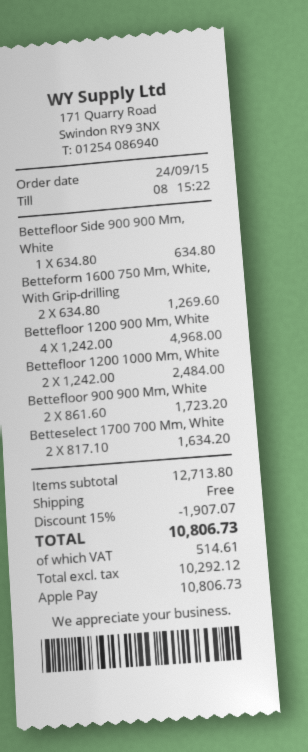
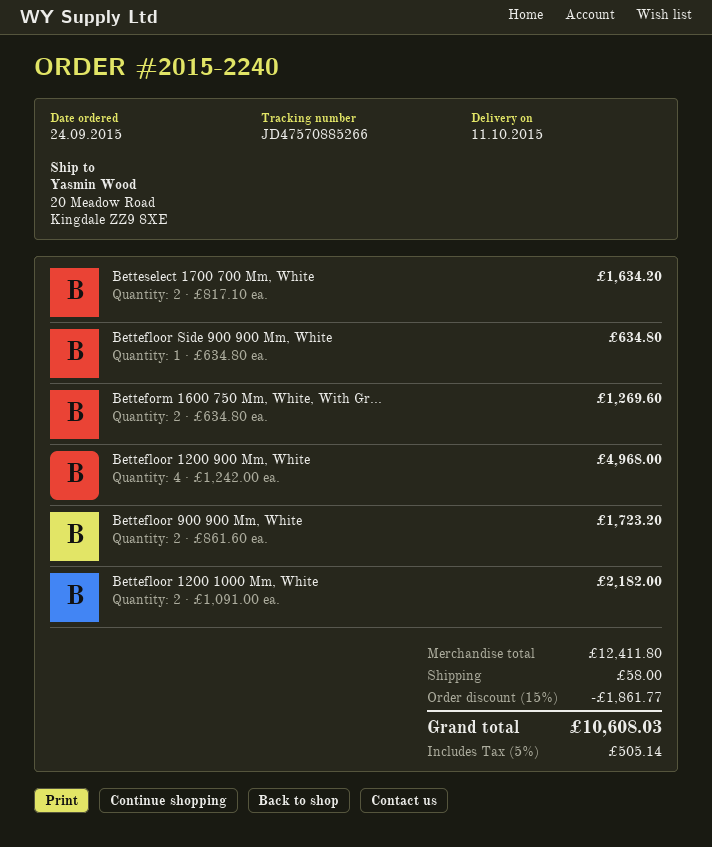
Bettefloor 1200 1000 Mm, White: 2 x 1242.00 = 2484.00 -> 2 x 1091.00 = 2182.00
subtotal: 12713.80 -> 12411.80
discount: 15% = 1907.07 -> 15% = 1861.77
shipping: 0.00 -> 58.00
tax: 514.61 -> 505.14
total: 10806.73 -> 10608.03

Task objective | Exact copies of the lines from the one containing "discount: 15% = 1907.07 -> 15% = 1861.77" through the end of the listing, both included, are the only thing wanted.

Finished task |
discount: 15% = 1907.07 -> 15% = 1861.77
shipping: 0.00 -> 58.00
tax: 514.61 -> 505.14
total: 10806.73 -> 10608.03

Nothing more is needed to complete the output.